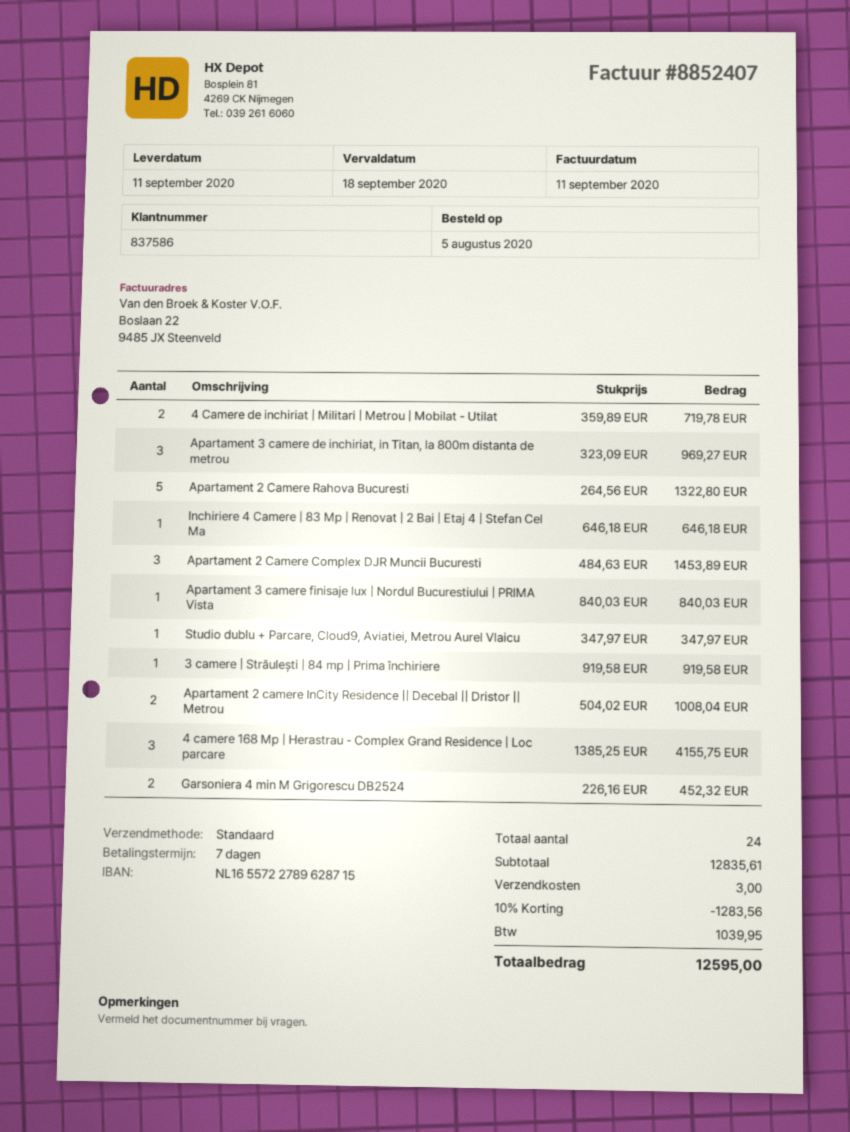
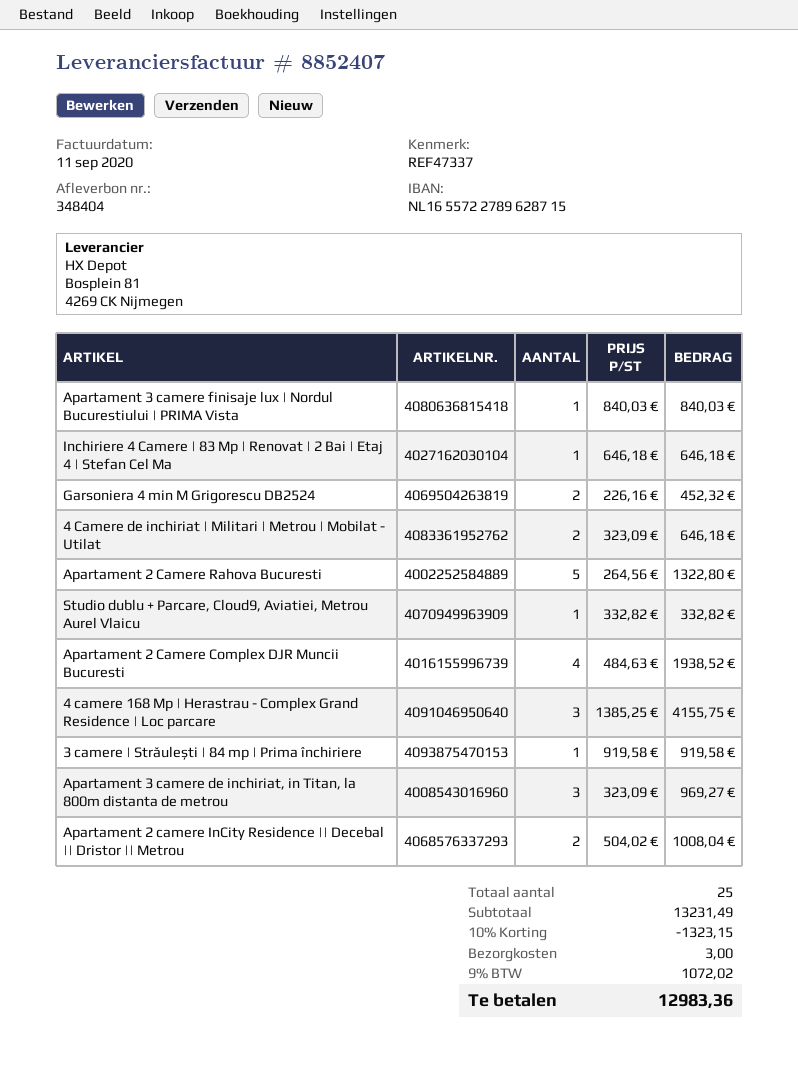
4 Camere de inchiriat | Militari | Metrou | Mobilat - Utilat: 2 x 359.89 = 719.78 -> 2 x 323.09 = 646.18
Apartament 2 Camere Complex DJR Muncii Bucuresti: 3 x 484.63 = 1453.89 -> 4 x 484.63 = 1938.52
Studio dublu + Parcare, Cloud9, Aviatiei, Metrou Aurel Vlaicu: 1 x 347.97 = 347.97 -> 1 x 332.82 = 332.82
total quantity: 24 -> 25
subtotal: 12835.61 -> 13231.49
discount: 10% = 1283.56 -> 10% = 1323.15
tax: 1039.95 -> 1072.02
total: 12595.00 -> 12983.36

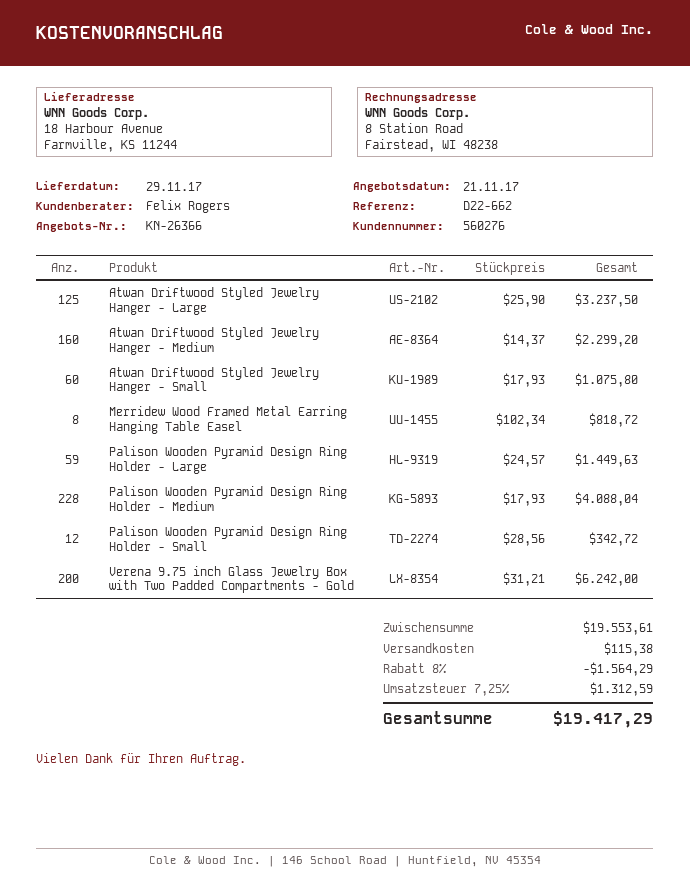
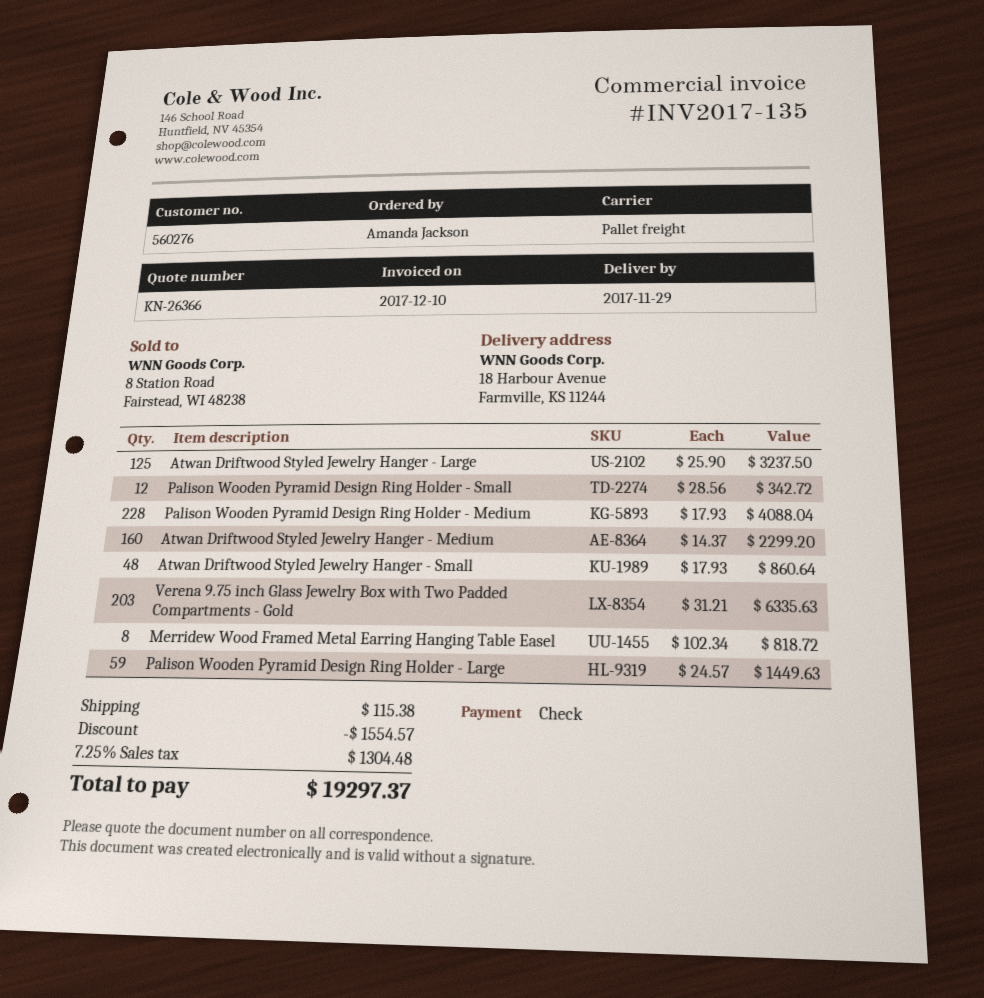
Atwan Driftwood Styled Jewelry Hanger - Small: 60 x 17.93 = 1075.80 -> 48 x 17.93 = 860.64
Verena 9.75 inch Glass Jewelry Box with Two Padded Compartments - Gold: 200 x 31.21 = 6242.00 -> 203 x 31.21 = 6335.63
discount: 1564.29 -> 1554.57
tax: 7.25% = 1312.59 -> 7.25% = 1304.48
total: 19417.29 -> 19297.37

######

Your answer should be the exact lines above from the one containing "subtotal: 12835.61 -> 13231.49" through the one containing "discount: 1564.29 -> 1554.57", with both end lines kept and the pictures removed, please.

subtotal: 12835.61 -> 13231.49
discount: 10% = 1283.56 -> 10% = 1323.15
tax: 1039.95 -> 1072.02
total: 12595.00 -> 12983.36

Atwan Driftwood Styled Jewelry Hanger - Small: 60 x 17.93 = 1075.80 -> 48 x 17.93 = 860.64
Verena 9.75 inch Glass Jewelry Box with Two Padded Compartments - Gold: 200 x 31.21 = 6242.00 -> 203 x 31.21 = 6335.63
discount: 1564.29 -> 1554.57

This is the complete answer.